Ya sea debido al cansancio de la larga cabalgada o a una simple curiosidad, caí en la tentación de averiguar el origen del sonido, semejante al gemido de un niño pequeño y me adentré entre los retorcidos árboles. Mis botas hacían un extraño sonido de succión al liberarse del pegajoso barro de los pantanos y pensé que luego me tocaría limpiarlas a fondo antes de irme a dormir. Y fue esa distracción la que me libró de caer en las garras de la más extraña criatura que haya visto hasta la fecha.

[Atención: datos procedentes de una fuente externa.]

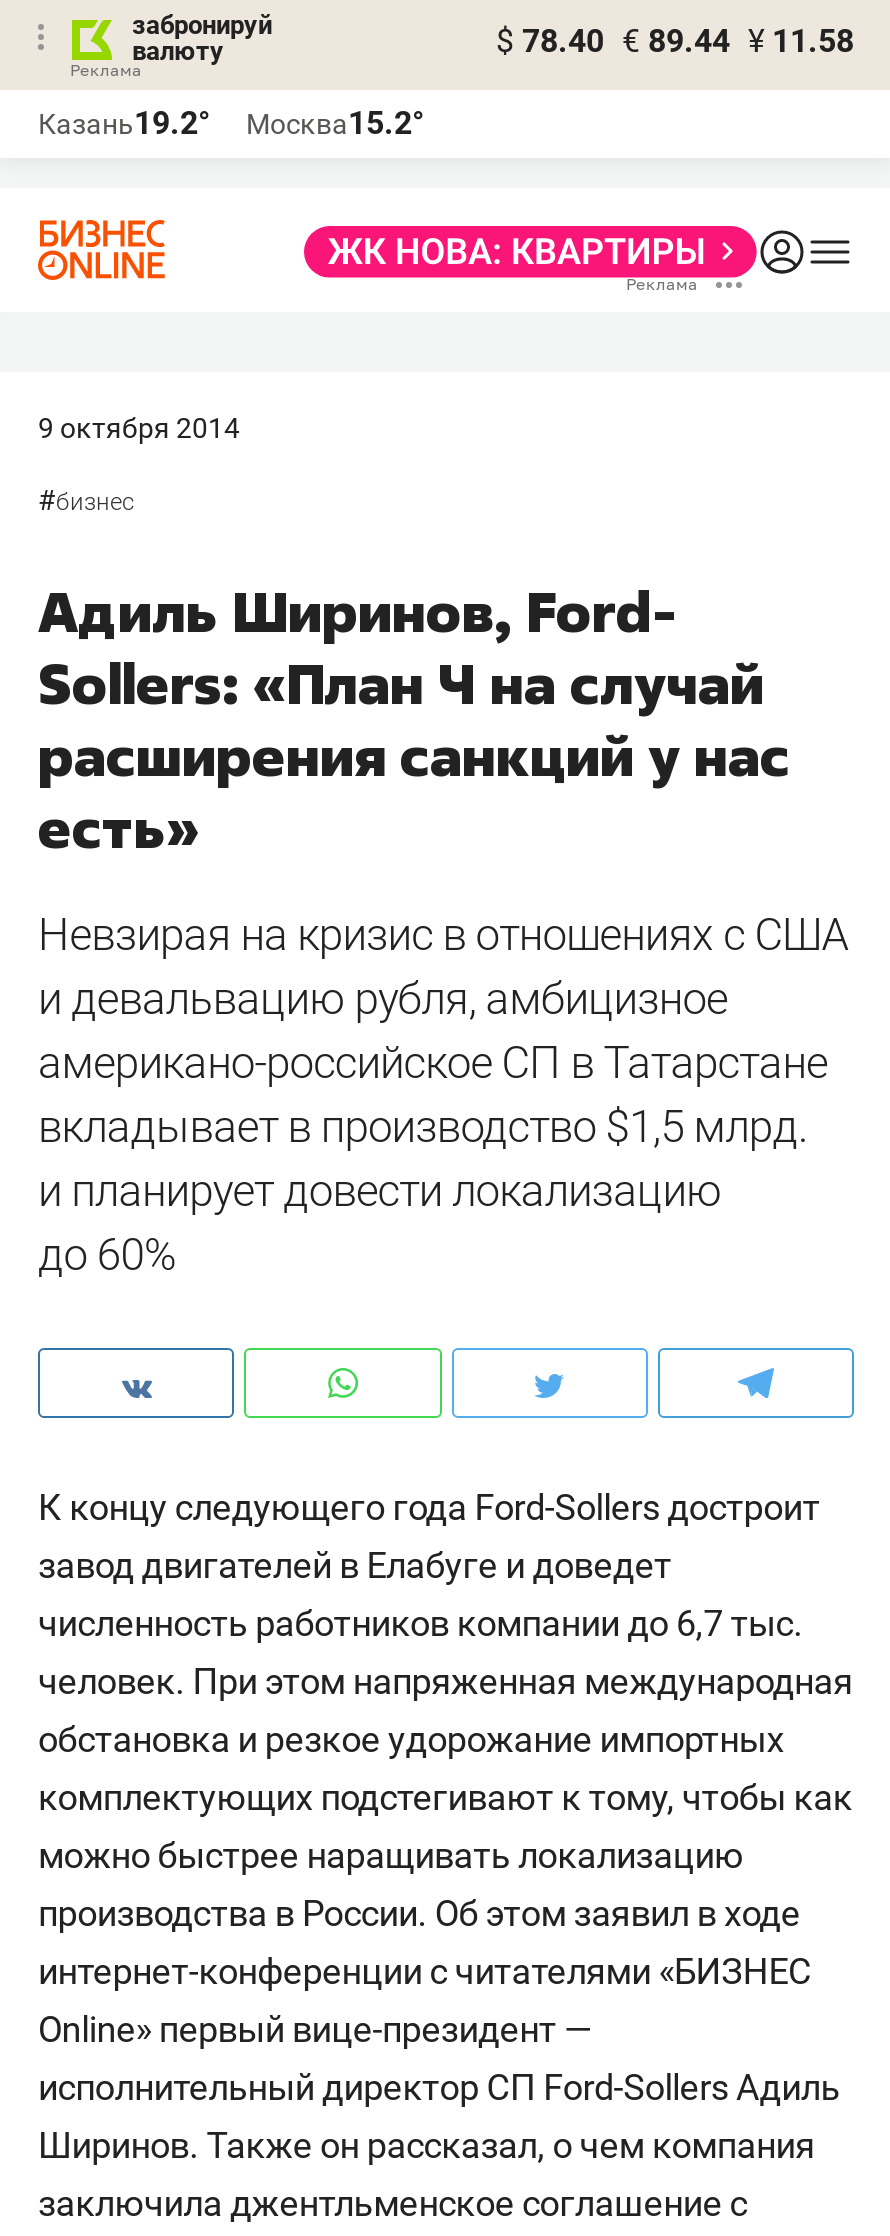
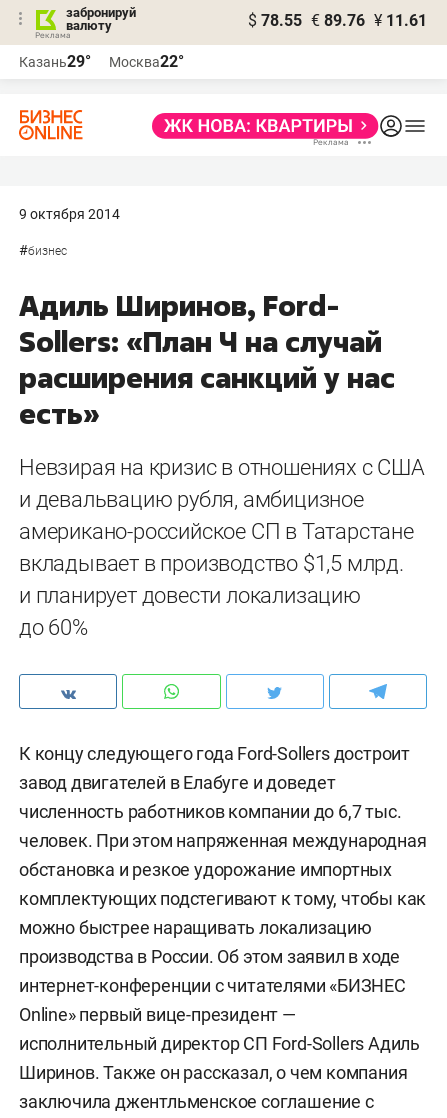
- $ 78.40 € 89.44 ¥ 11.58
+ $ 78.55 € 89.76 ¥ 11.61

- Казань19.2°
+ Казань29°

- Москва15.2°
+ Москва22°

Era una masa bamboleante de barro y plantas, en la que brillaban dos ojos redondos y carentes de emociones. La cosa tenía dos garras enormes, nudosas como la raíz de un árbol y letales como las zarpas de un oso. Su primer golpe arrancó la corteza del árbol que estaba detrás de mí y me hubiera arrancado la cabeza de no haber estado mirando mis sucias botas. Me rehice como pude y desenvainé mi arma. La hoja silbó en el fétido aire, mientras la criatura trataba de alcanzarme con sus brazos como troncos. Al final, la destreza se impuso sobre la fuerza y logré derrotar al monstruo, que se derrumbó entre los juncos.
Como pude, me arrastré fuera del lodazal y llegué a terreno firme. Del sonido, no había ni rastro. Más tarde, me enteraría por los veteranos de la guardia que había caído en la trampa de un emboscador de los pantanos, una criatura que imita sonidos para atraer a sus presas y devorarlas en las umbrías profundidades de la marisma. Cosas como esta son las que te hacen desear estar a miles de leguas de aquí.